Limitations of B-AMP v2.0

In the upgraded version, B-AMP v2.0 includes biofilm protein targets, with data collected and compiled from PDB and UniProt databases. Based on the limitations of B-AMP v1.0, where we discussed the explicit need to include biofilm targets in the repository, B-AMP v2.0 is a more comprehensive resource for AMP studies relevant to biofilms. However, given that the sources of data are the PDB and UniProt databases, biofilm targets in B-AMP v2.0 are exclusively protein in nature. This is a limitation, given that AMPs are known to target bacterial components such as surface lipids (AMP-lipid interactions are involved in membrane disruption) and polysaccharides, that are also known to play a role in biofilm formation (Hollmann et al., 2018; Benfield and Henriques, 2020; Lin et al., 2020; Zhang et al., 2021). Future expansions of B-AMP v2.0 can include bacterial lipid and lipoprotein targets from databases such as LIPID MAPS Consortium and DOLOP, and bacterial carbohydrates using Polysac DB, Bacterial CSDB, and CAZy (www.cazy.org/) (LIPID MAPS® lipidomics gateway; Babu et al., 2006; Onyango et al., 2021; Leggieri et al., 2022; Liew et al., 2022). An additional limitation in B-AMP v2.0 is that the targets represent only bacterial targets (no fungal targets), and 3D structural models are not available for all biofilm targets. While expanding the biofilm target library in B-AMP v2.0 would be useful, the current resources in B-AMP v2.0 serve as an excellent starting point for in silico AMP-biofilm target investigations for bacterial biofilm pathogens.

Conclusions

There has been a concerted push to build dedicated AMP resources for biofilm studies, with a focus on enabling in silico investigations as high-throughput screening and predictive tools to identify and evaluate AMPs with anti-biofilm potential. In this upgraded version, B-AMP v2.0 is a comprehensive repository of AMPs, bacterial protein targets and AMP-biofilm target interactions for relevant bacterial pathogens, with pre-determined structural models and annotations to existing scientific literature. B-AMP v2.0 continues to be freely available to the community at https://b-amp.karishmakaushiklab.com, and will be regularly updated with AMP structural models, biofilm targets and 3D protein-peptide interaction models for a range of biofilm-forming pathogens.
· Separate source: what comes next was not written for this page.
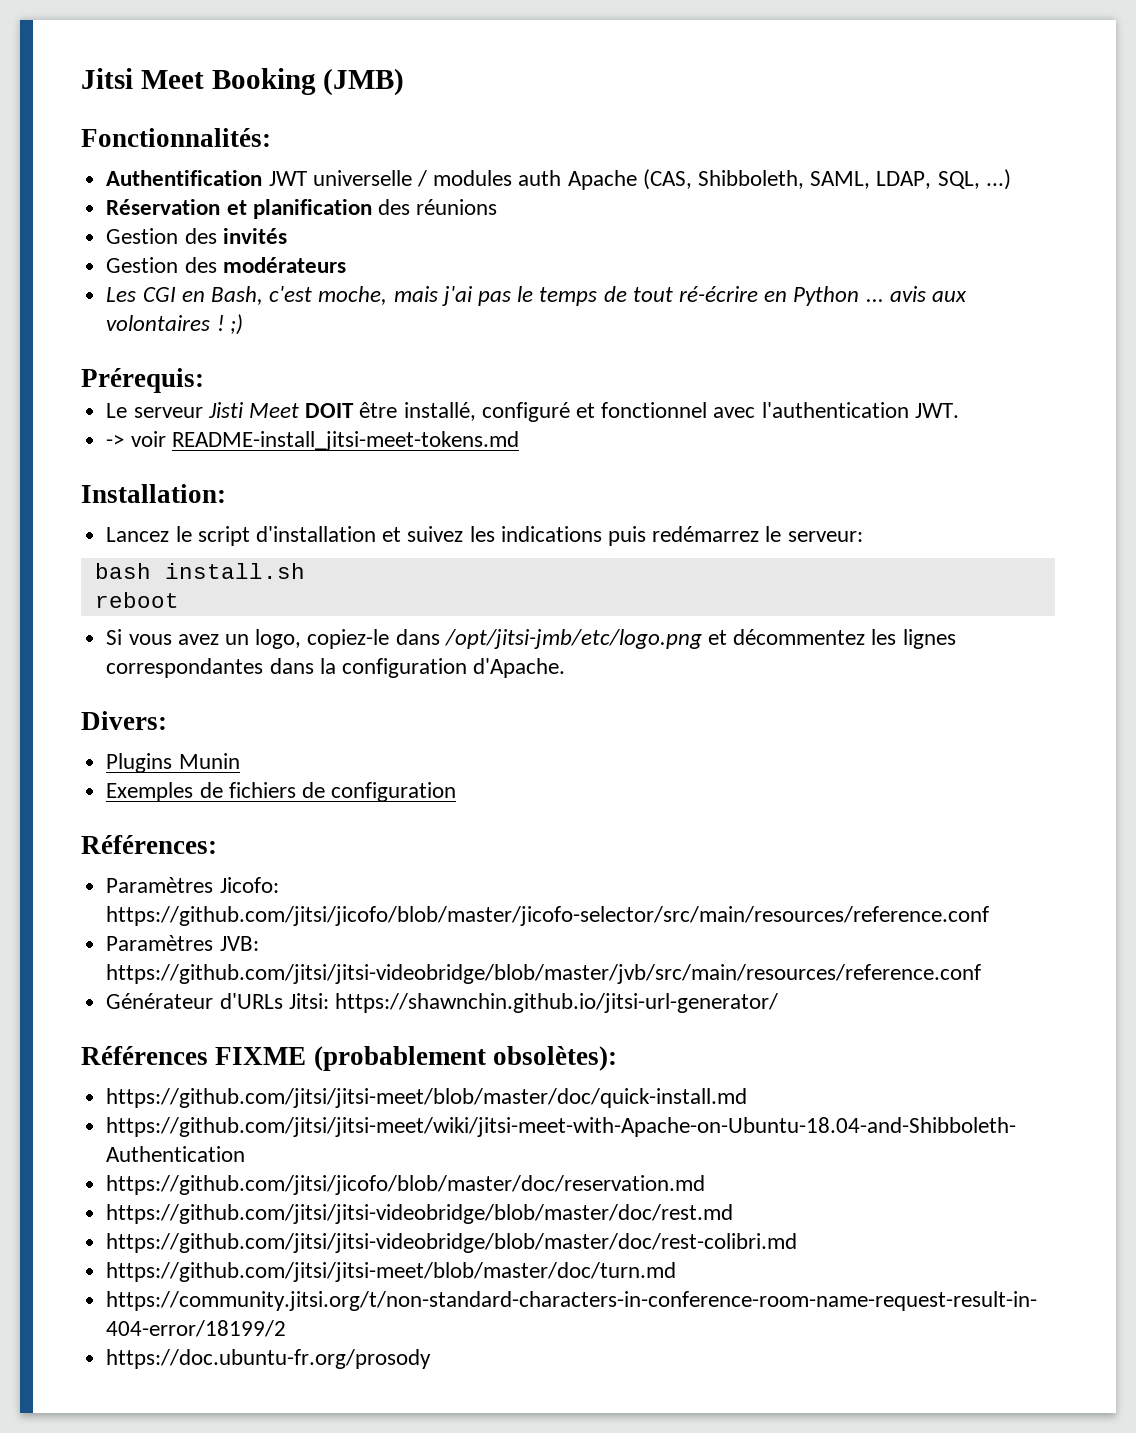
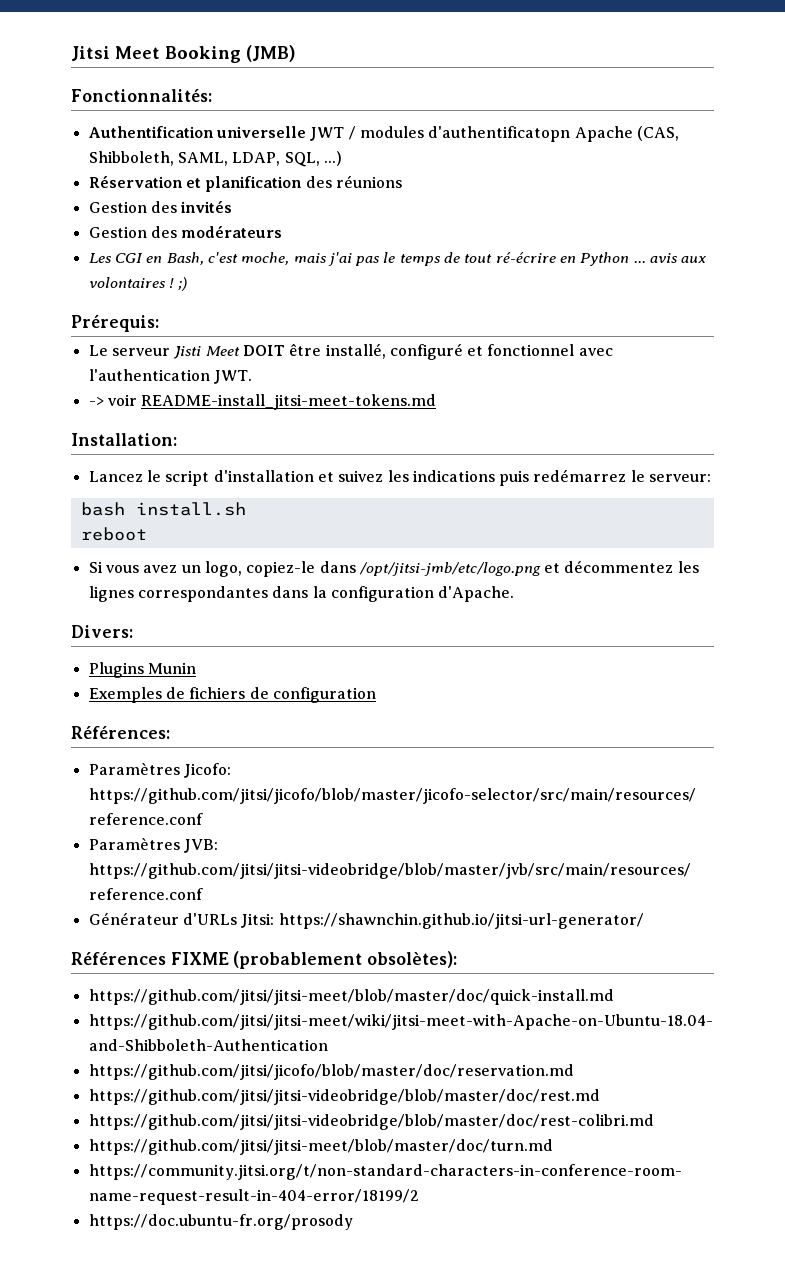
- Authentification JWT universelle / modules auth Apache (CAS, Shibboleth, SAML, LDAP, SQL, ...)
+ Authentification universelle JWT / modules d'authentificatopn Apache (CAS, Shibboleth, SAML, LDAP, SQL, ...)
Data availability statement

The data underlying this article is available in Biofilm-AMP (B-AMP v2.0) at https://b-amp.karishmakaushiklab.com. B-AMP was last updated on August 10, 2022, and will be regularly updated with new AMP structural models, models of biofilm targets, AMP-biofilm target interaction models, and relevant literature. The datasets are also listed in Supplementary Material.

Author contributions

SR: Methodology, Investigation, Validation, Formal analysis, Data curation, Visualization. SA: Methodology, Investigation, Validation, Formal analysis, Data curation, Visualization. YN: Methodology, Investigation, Validation, Formal analysis, Data curation, Visualization. KK: Conceptualization, Data visualization, Project administration, Supervision, Writing the original draft, Editing draft. RY: Conceptualization, Data Analysis, Data visualization, Project administration, Supervision, Writing the original draft, Editing draft. All authors contributed to the article and approved the submitted version.

Funding

KK’s academic appointment is funded by the Ramalingaswami Re-entry Fellowship, Department of Biotechnology, Government of India (BT/HRD/35/02/2006). RY is supported by the UGC-Basic Science Research Startup Grant, University Grants Commission, Government of India (F.30-561/2021(BSR)) and National Agricultural Science Fund-Indian Council of Agricultural Research (NASF-ICAR), Government of India (F. No. NASF/SUTRA-02/2022-23/50).

Acknowledgments

We thank Shreeya Mhade, Stutee Panse, Gandhar Tendulkar and Rohit Awate for updating B-AMP v1.0 with additional 3D structural AMP models. We thank Pulkit Anupam Srivastava for initial discussions on data retrieval and database development. The computational infrastructure and support provided by the Bioinformatics Research and Applications Facility (BRAF) funded by the National Supercomputing Mission, Government of India at the Centre For Development of Advanced Computing, Pune are gratefully acknowledged. YN, SR, and RY thank SASTRA Deemed to be University for infrastructural support and research facilities.

Conflict of interest

The authors declare that the research was conducted in the absence of any commercial or financial relationships that could be construed as a potential conflict of interest.

Publisher’s note

All claims expressed in this article are solely those of the authors and do not necessarily represent those of their affiliated organizations, or those of the publisher, the editors and the reviewers. Any product that may be evaluated in this article, or claim that may be made by its manufacturer, is not guaranteed or endorsed by the publisher.

Supplementary material

The Supplementary Material for this article can be found online at: https://www.frontiersin.org/articles/10.3389/fcimb.2022.1020391/full#supplementary-material

Supplementary File 1 | Non-redundant list of 2502 biofilm protein targets in B-AMP v2.0

Supplementary Table 2 | Distribution of biofilm targets in B-AMP v2.0 based on bacterial class, family, genera or description as per NCBI Taxonomy.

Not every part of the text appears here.